> _Dataset entries_:
========
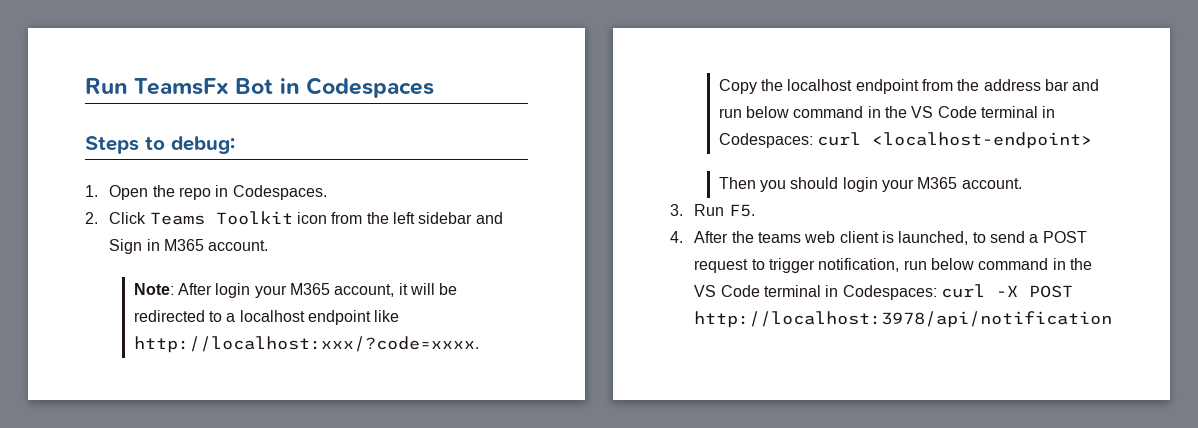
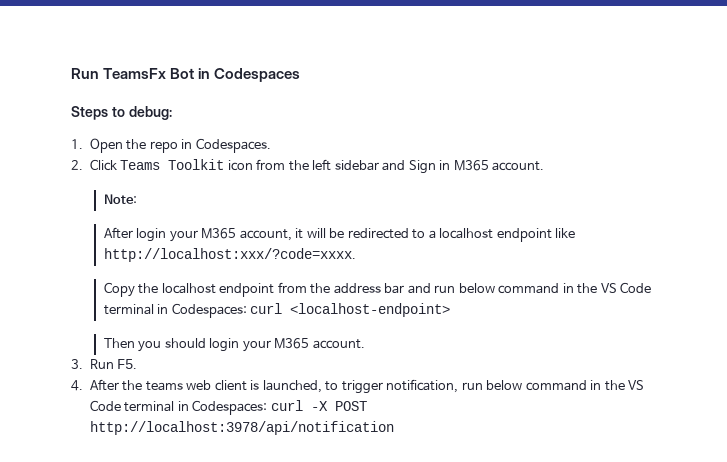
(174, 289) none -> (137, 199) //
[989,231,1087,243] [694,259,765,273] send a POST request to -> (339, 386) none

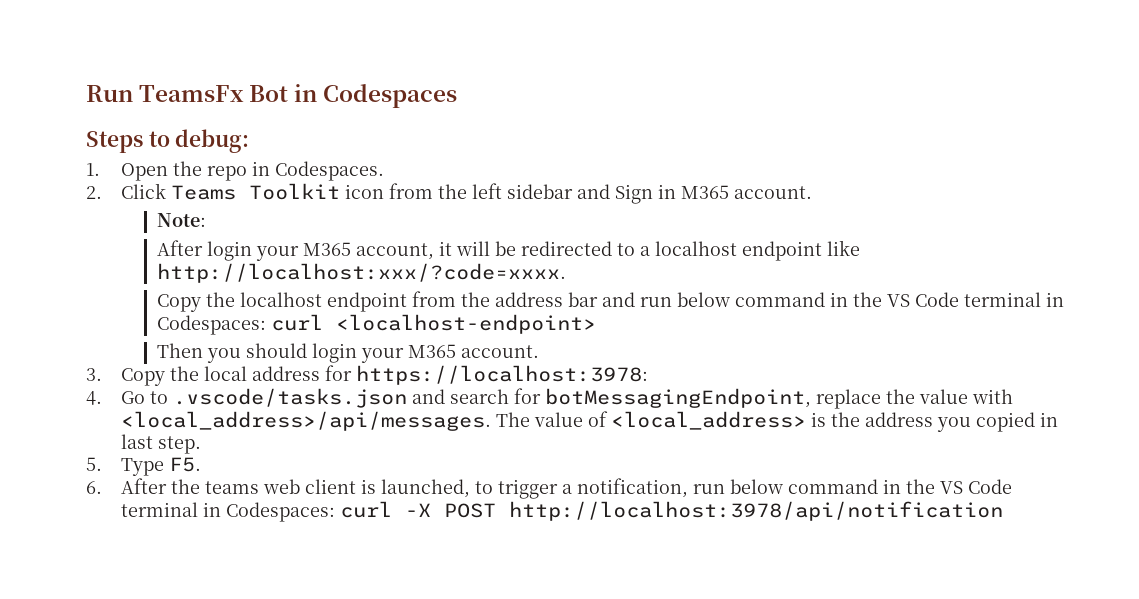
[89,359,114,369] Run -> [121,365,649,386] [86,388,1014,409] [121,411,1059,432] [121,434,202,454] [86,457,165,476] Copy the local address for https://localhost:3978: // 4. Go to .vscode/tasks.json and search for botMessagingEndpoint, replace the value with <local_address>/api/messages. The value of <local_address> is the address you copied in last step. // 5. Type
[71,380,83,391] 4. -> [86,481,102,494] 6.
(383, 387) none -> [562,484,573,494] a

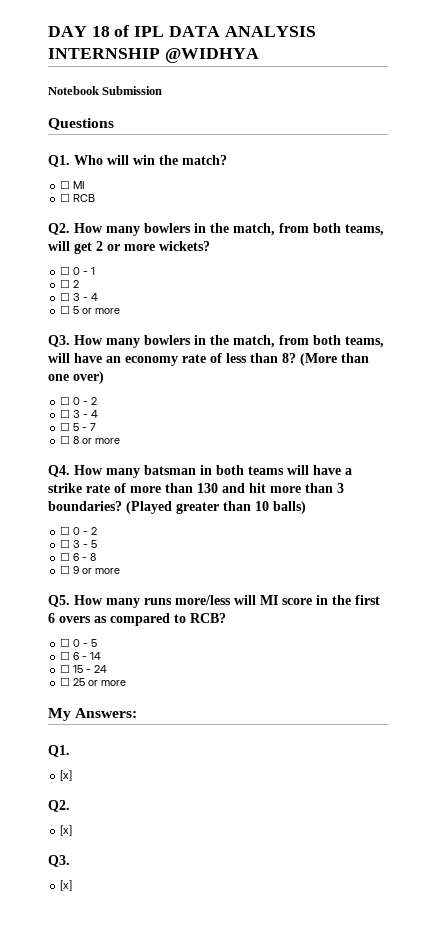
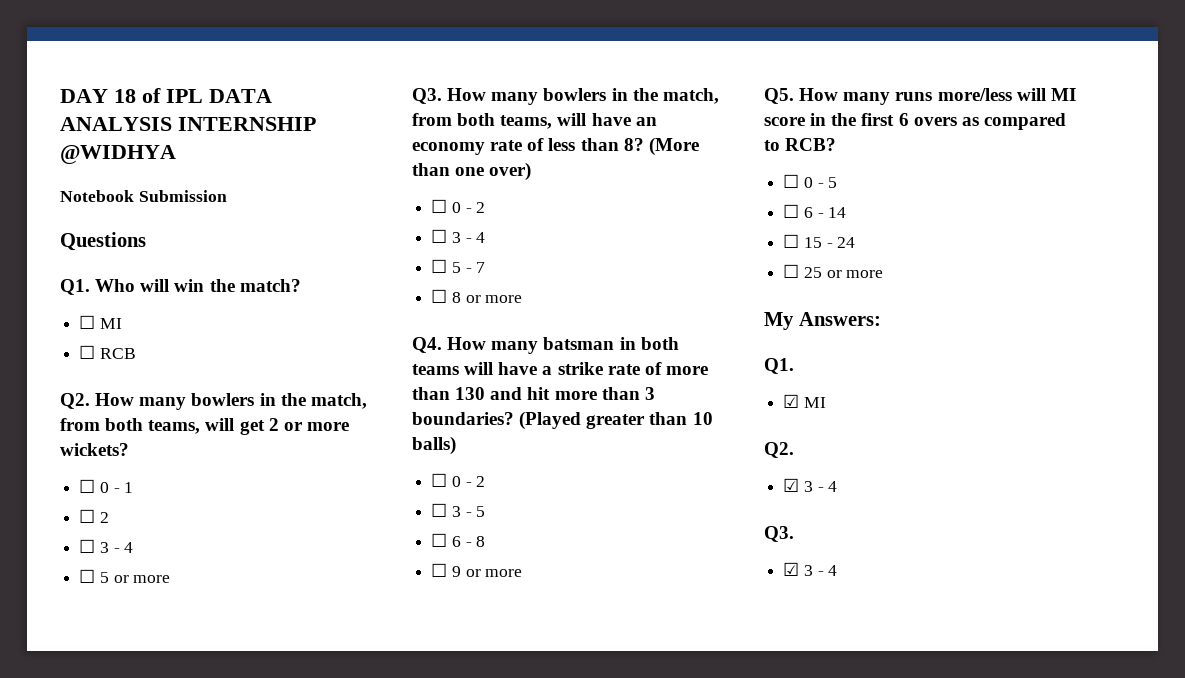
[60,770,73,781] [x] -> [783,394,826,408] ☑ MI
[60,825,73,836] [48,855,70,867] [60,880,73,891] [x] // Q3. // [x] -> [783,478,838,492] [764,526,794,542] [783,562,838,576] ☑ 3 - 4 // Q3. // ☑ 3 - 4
========
> _What needs to be done_: Copy out each line of the data exactly as it reads; skip the pictures.

> _The completed task_:
(174, 289) none -> (137, 199) //
[989,231,1087,243] [694,259,765,273] send a POST request to -> (339, 386) none

[89,359,114,369] Run -> [121,365,649,386] [86,388,1014,409] [121,411,1059,432] [121,434,202,454] [86,457,165,476] Copy the local address for https://localhost:3978: // 4. Go to .vscode/tasks.json and search for botMessagingEndpoint, replace the value with <local_address>/api/messages. The value of <local_address> is the address you copied in last step. // 5. Type
[71,380,83,391] 4. -> [86,481,102,494] 6.
(383, 387) none -> [562,484,573,494] a

[60,770,73,781] [x] -> [783,394,826,408] ☑ MI
[60,825,73,836] [48,855,70,867] [60,880,73,891] [x] // Q3. // [x] -> [783,478,838,492] [764,526,794,542] [783,562,838,576] ☑ 3 - 4 // Q3. // ☑ 3 - 4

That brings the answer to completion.